Watch: 6-Minute Video Essay Explores The Themes And Beauty Of 1960s Jean-Luc Godard

“Photography is truth. The cinema is truth twenty-four times a second,” spoke the inimitable but often emulated Jean-Luc Godard, an auteur with film pulsating through his veins. Commencing with 1960’s “Breathless,” his first feature-length film, and the one that catapulted his legendary career, Godard’s become one of those directors with his own adjective, an instantly recognizable artist whose erudite work continues to inspire cinephiles all over the world.

READ MORE: Watch: 9-Minute Video Essay Explores How Jean-Luc Godard’s ‘Breathless’ Changed Post-WWII Cinema

While simultaneously launching the careers of ex-wife Anna Karina and “Breathless” star Jean-Paul Belmondo, amongst others, JLG beautifully coalesced the worlds of philosophy, politics, and humanism into marmoreal works of art.
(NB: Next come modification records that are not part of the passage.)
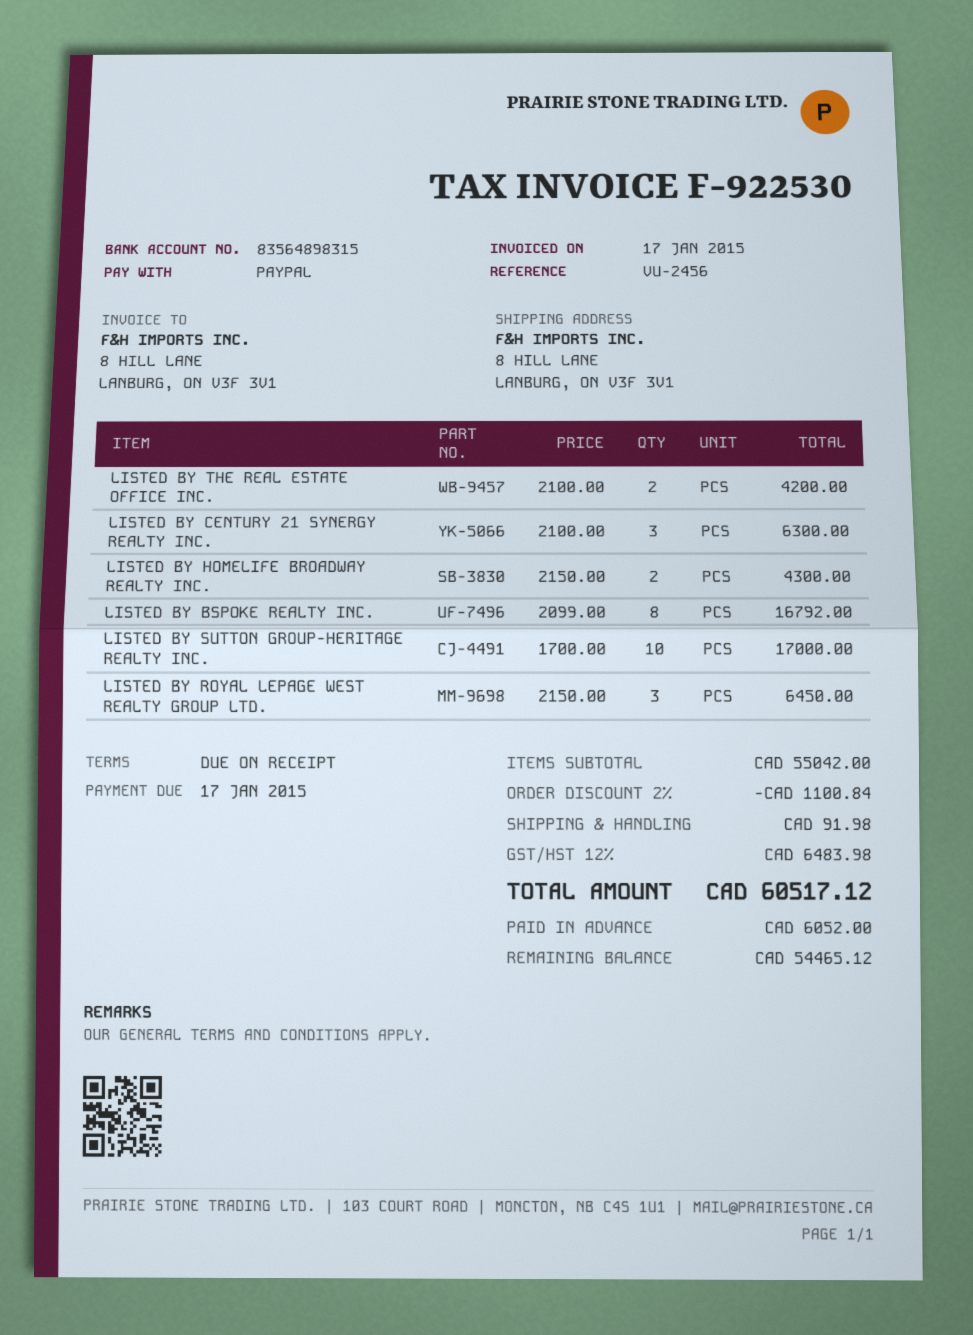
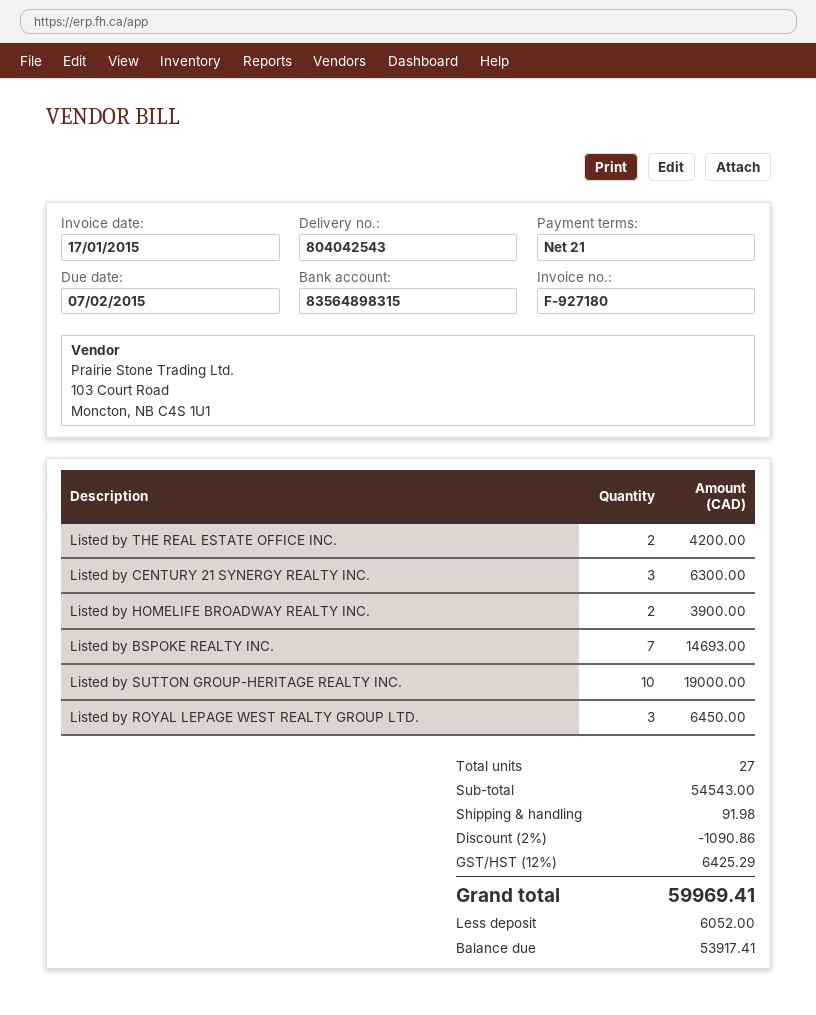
invoice number: F-922530 -> F-927180
payment terms: on receipt -> 21 days
due date: 2015-01-17 -> 2015-02-07
LISTED BY HOMELIFE BROADWAY REALTY INC.: 2 for 4300.00 -> 2 for 3900.00
LISTED BY BSPOKE REALTY INC.: 8 for 16792.00 -> 7 for 14693.00
LISTED BY SUTTON GROUP-HERITAGE REALTY INC.: 10 for 17000.00 -> 10 for 19000.00
subtotal: 55042.00 -> 54543.00
discount: 2% = 1100.84 -> 2% = 1090.86
tax: 12% = 6483.98 -> 12% = 6425.29
total: 60517.12 -> 59969.41
balance: 54465.12 -> 53917.41

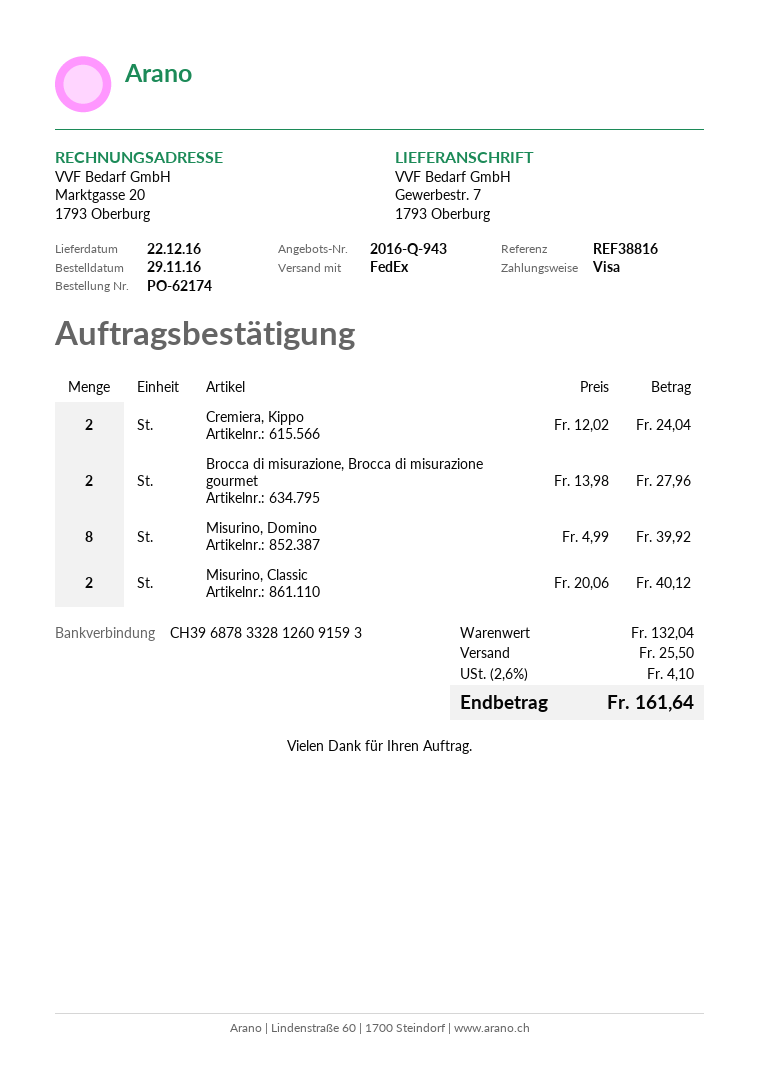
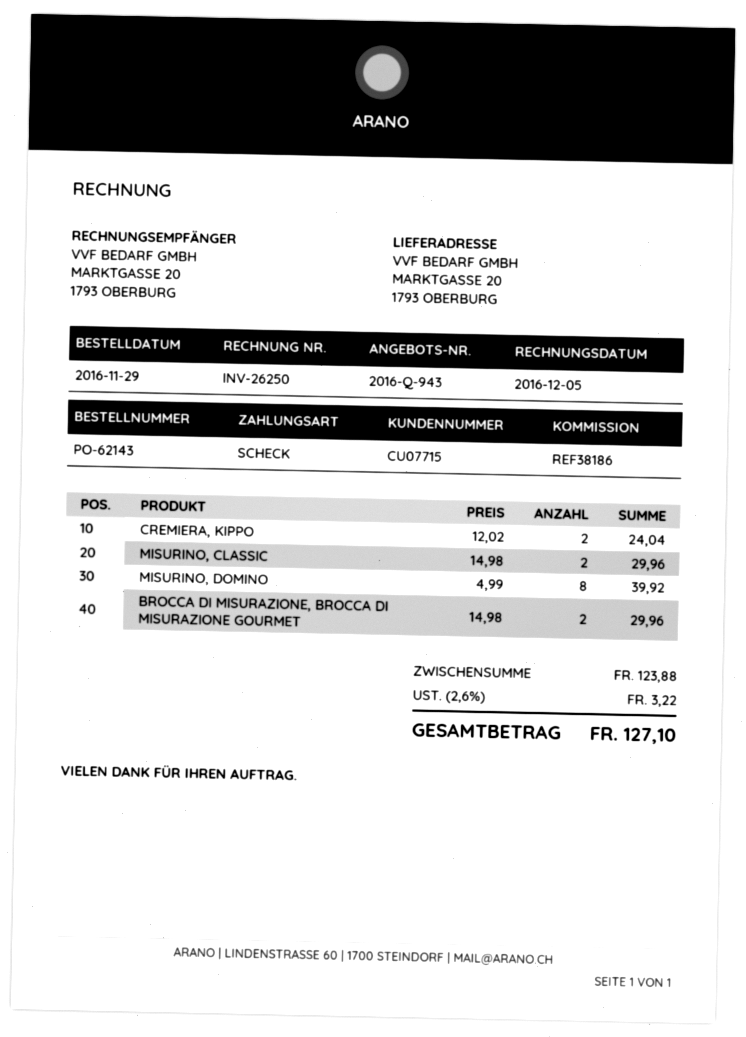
order number: PO-62174 -> PO-62143
reference: REF38816 -> REF38186
payment method: Visa -> cheque
ship to: Gewerbestr. 7, 1793 Oberburg -> MARKTGASSE 20, 1793 OBERBURG
Brocca di misurazione, Brocca di misurazione gourmet: 2 x 13.98 = 27.96 -> 2 x 14.98 = 29.96
Misurino, Classic: 2 x 20.06 = 40.12 -> 2 x 14.98 = 29.96
subtotal: 132.04 -> 123.88
shipping: 25.50 -> none
tax: 2.6% = 4.10 -> 2.6% = 3.22
total: 161.64 -> 127.10

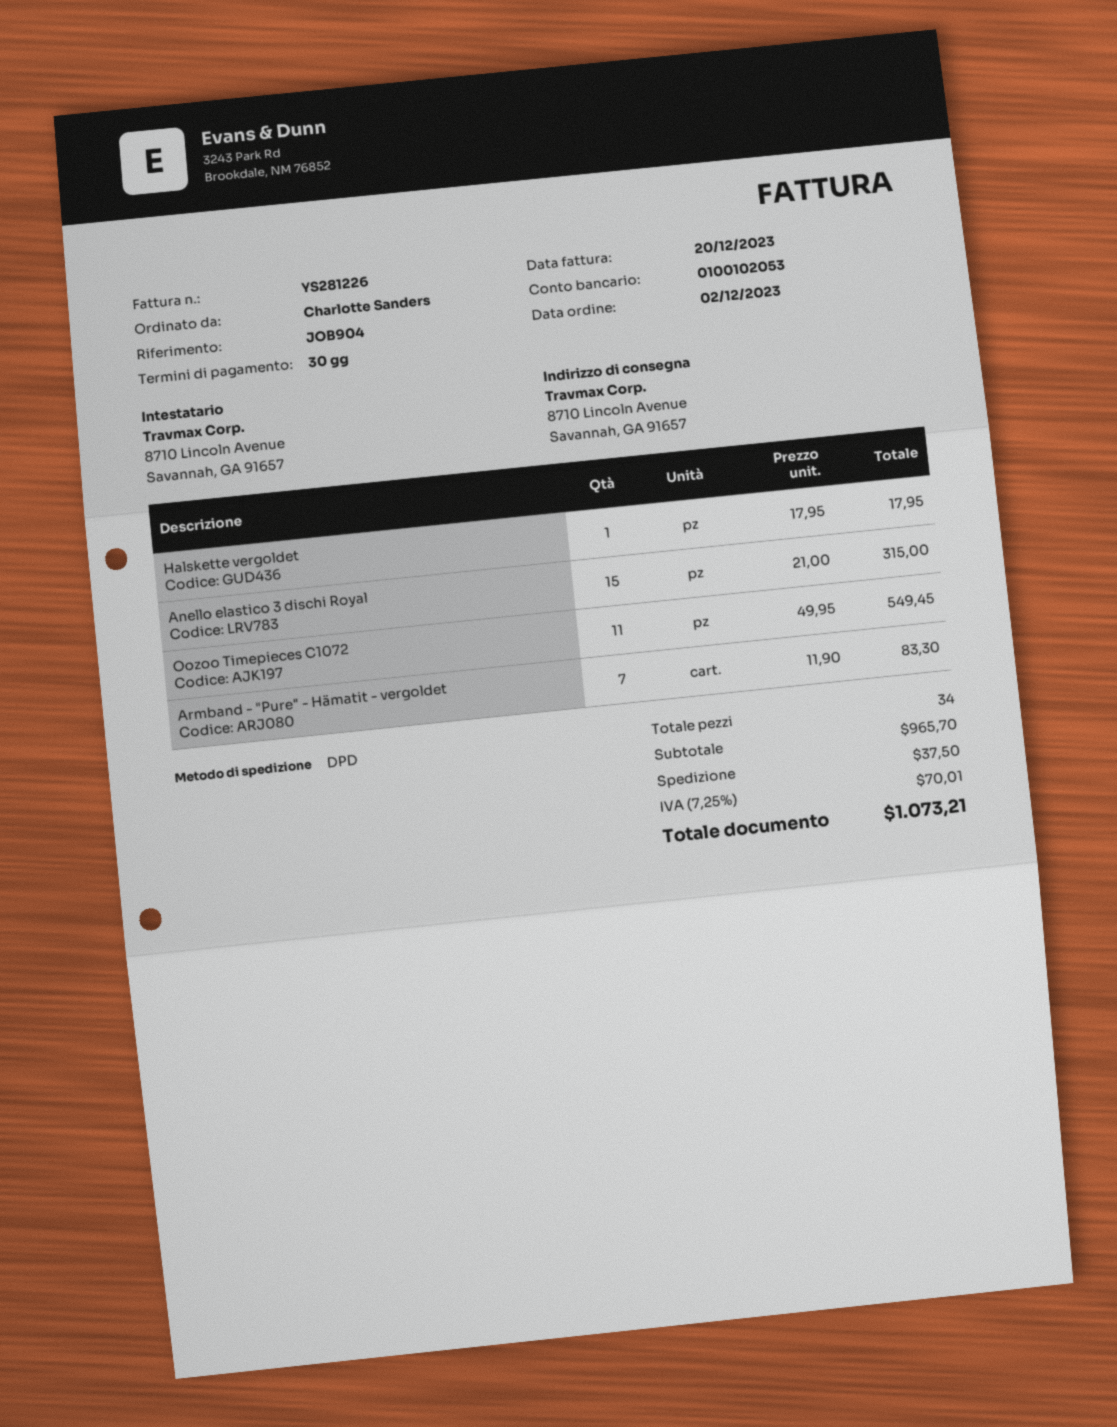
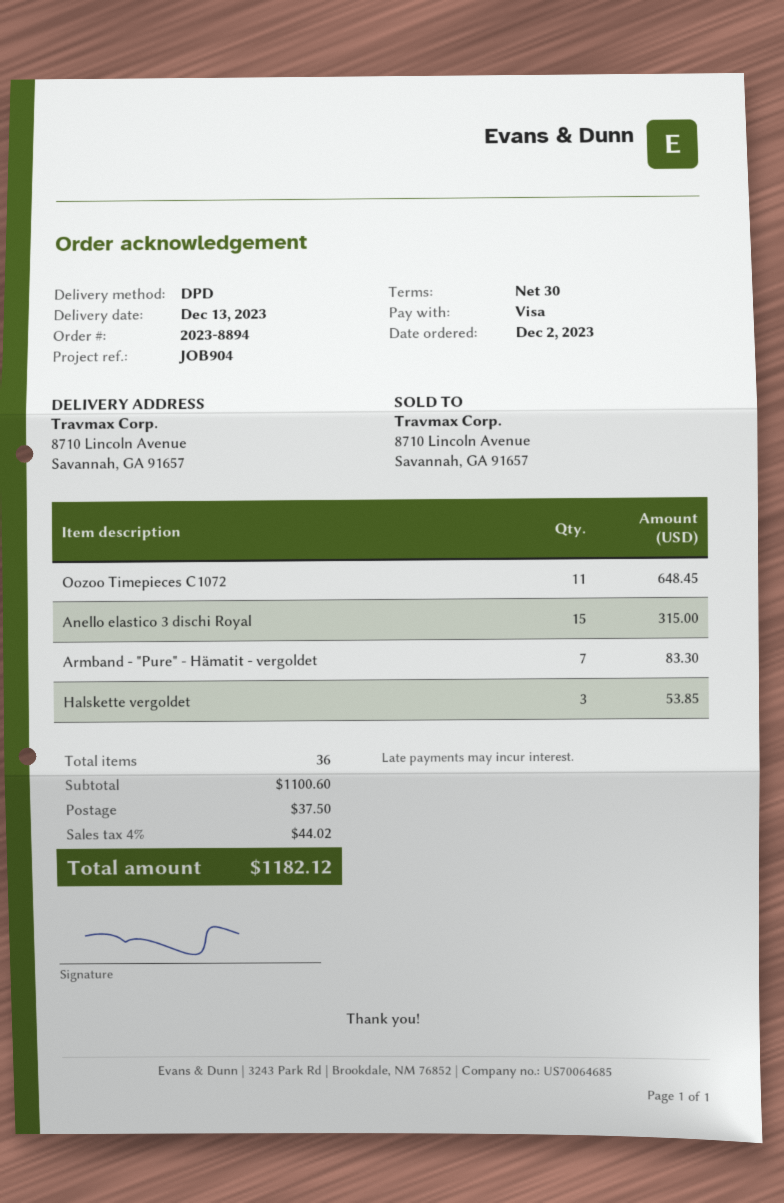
Halskette vergoldet: 1 for 17.95 -> 3 for 53.85
Oozoo Timepieces C1072: 11 for 549.45 -> 11 for 648.45
total quantity: 34 -> 36
subtotal: 965.70 -> 1100.60
tax: 7.25% = 70.01 -> 4% = 44.02
total: 1073.21 -> 1182.12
In this new video essay for Criterion by frequent contributor kogonada, the close-ups, the oddball sequences, and the brilliant, adjunct mood changes are all slyly pieced together. They’re calibrated to appreciate the beauty of each scene, and the essay as a whole.

With moments from several of his films that are a part of the Criterion Collection such as “Vivre Sa Vie” (“My Life to Live”), “Pierrot Le Fou,” “Le Mépris” (“Contempt”), and “2 or 3 Things I Know About Her,” this is a must-watch for any Godard fan, or nouvelle vague admirer alike.